# What you should do
Your answer must be the exact lines from the one holding "html: <div>other uses" through the last line of the records below, with no pictures.

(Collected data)
= = = = =
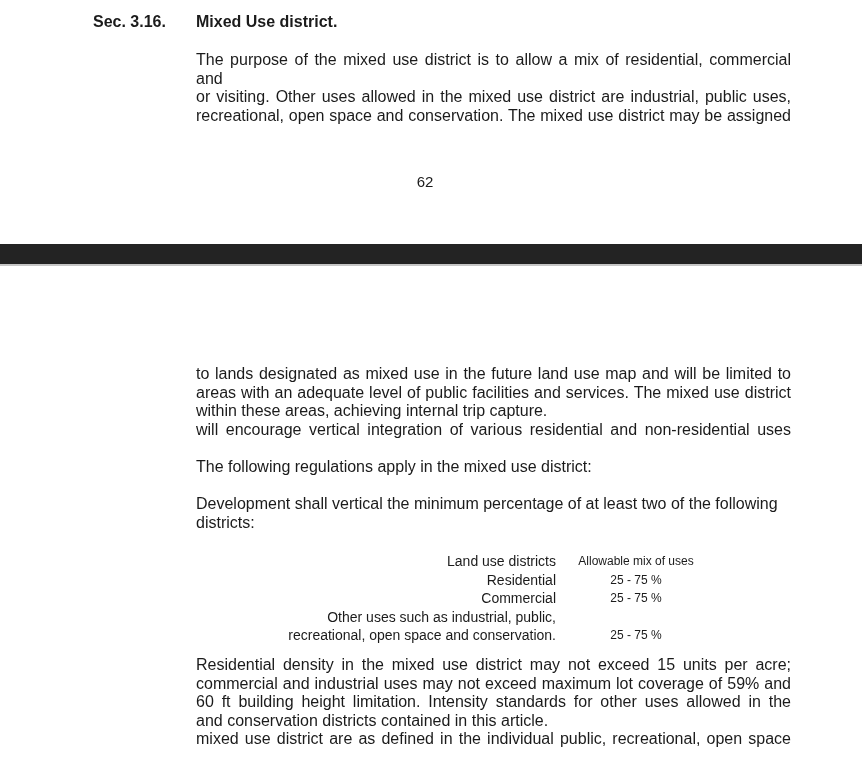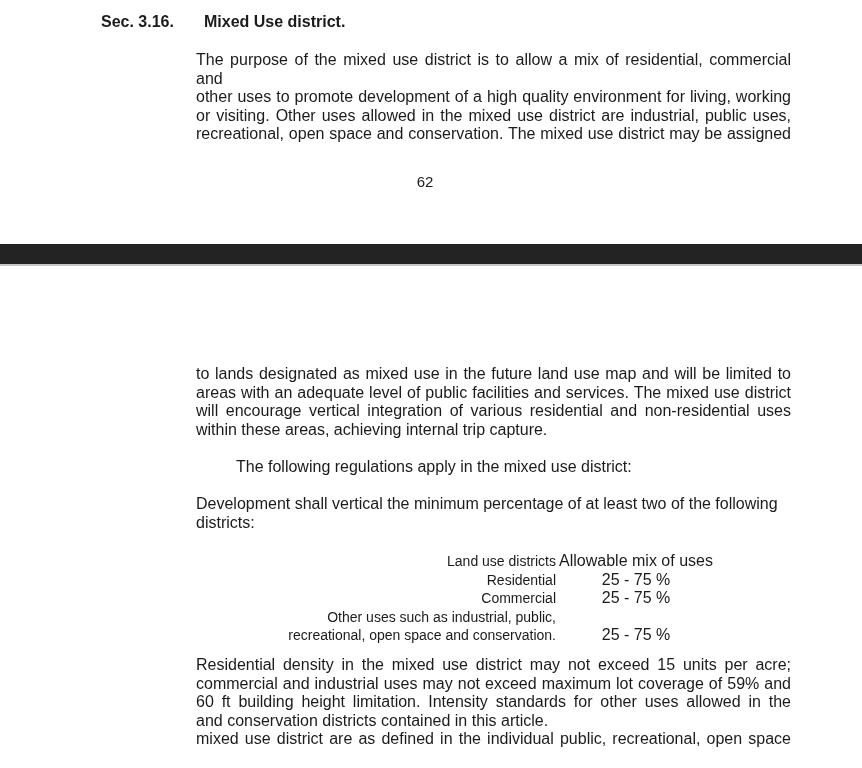"Sec. 3.16." .heading-row { left: 8px -> 0 }
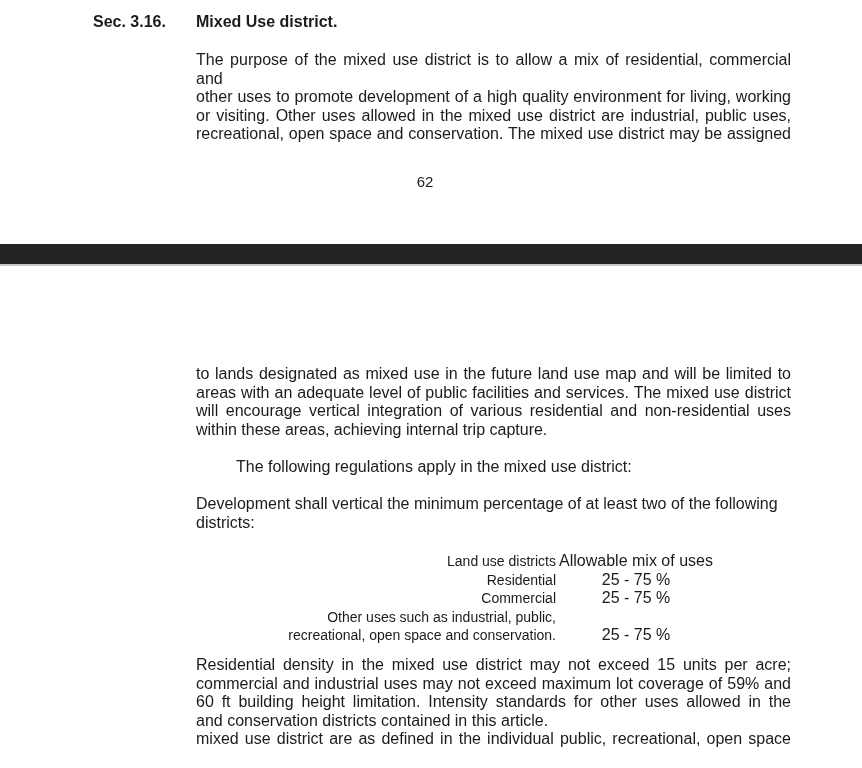"other uses to promote development" div.tline { html: <div>other uses to promote development of a high quality environment for living, working</div> -> none }
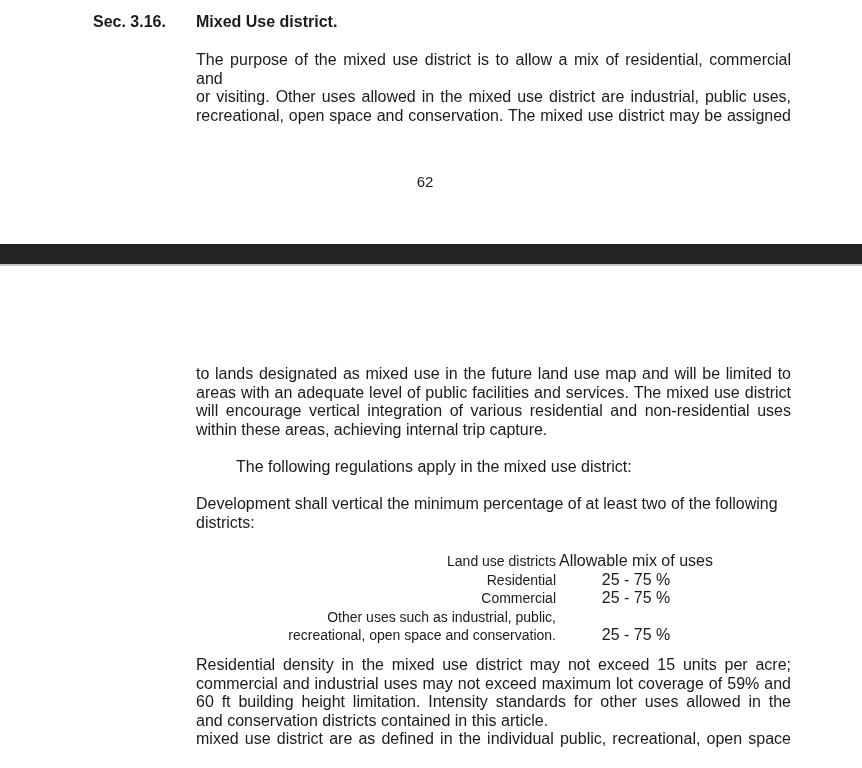"will encourage vertical integration of" div.tline { order: before "within these areas, achieving internal" -> after "within these areas, achieving internal" }
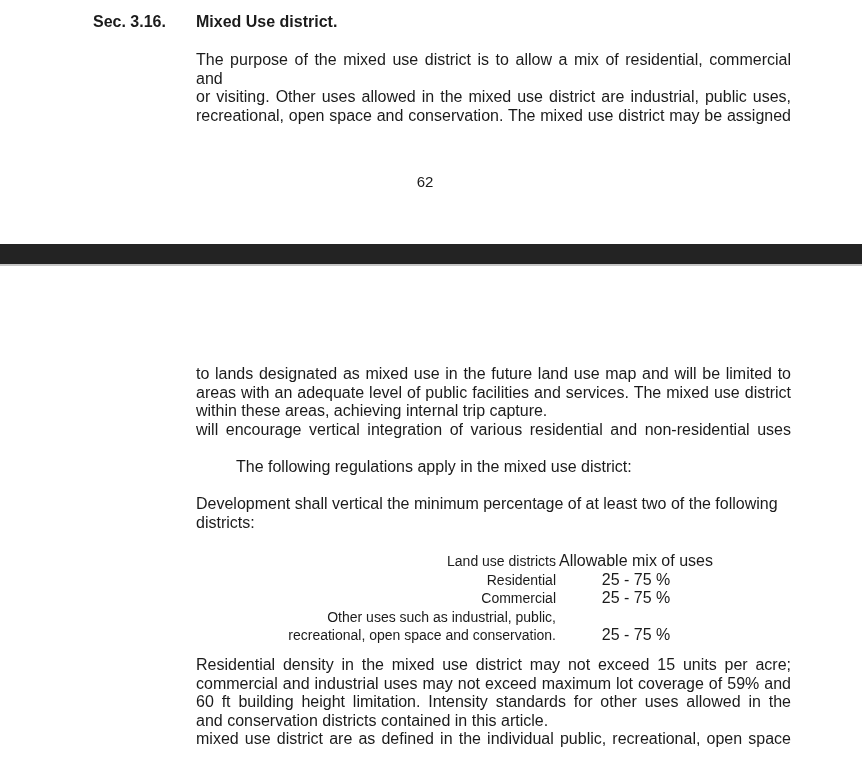"The following regulations apply in" .p-regline { margin-left: 40px -> none }
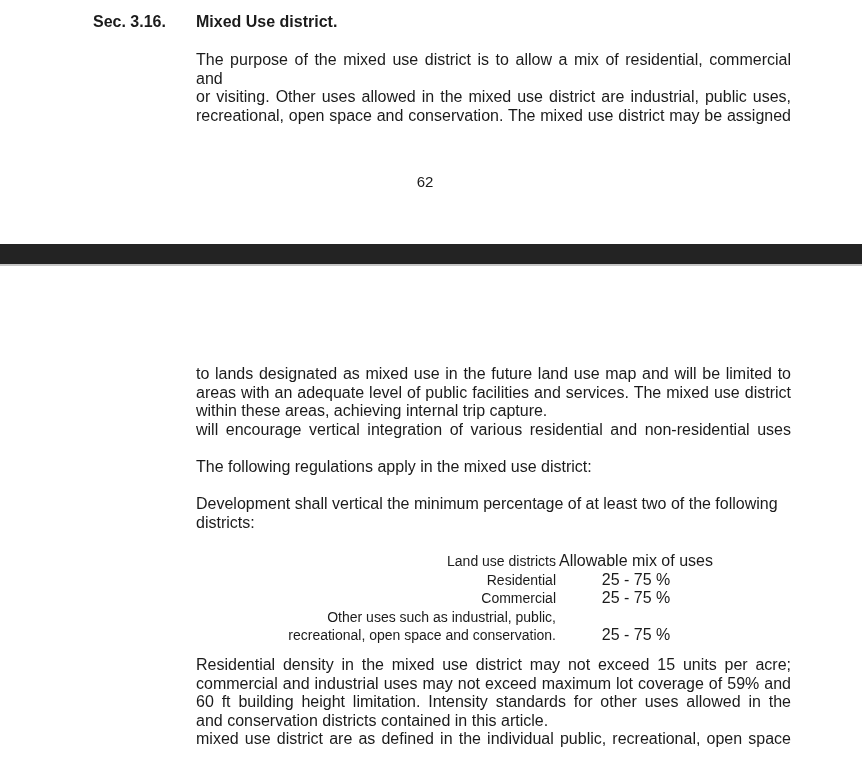"Allowable mix of uses" .tcell-right { font-size: 16px -> 12px }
= = = = =
# Response area
"other uses to promote development" div.tline { html: <div>other uses to promote development of a high quality environment for living, working</div> -> none }
"will encourage vertical integration of" div.tline { order: before "within these areas, achieving internal" -> after "within these areas, achieving internal" }
"The following regulations apply in" .p-regline { margin-left: 40px -> none }
"Allowable mix of uses" .tcell-right { font-size: 16px -> 12px }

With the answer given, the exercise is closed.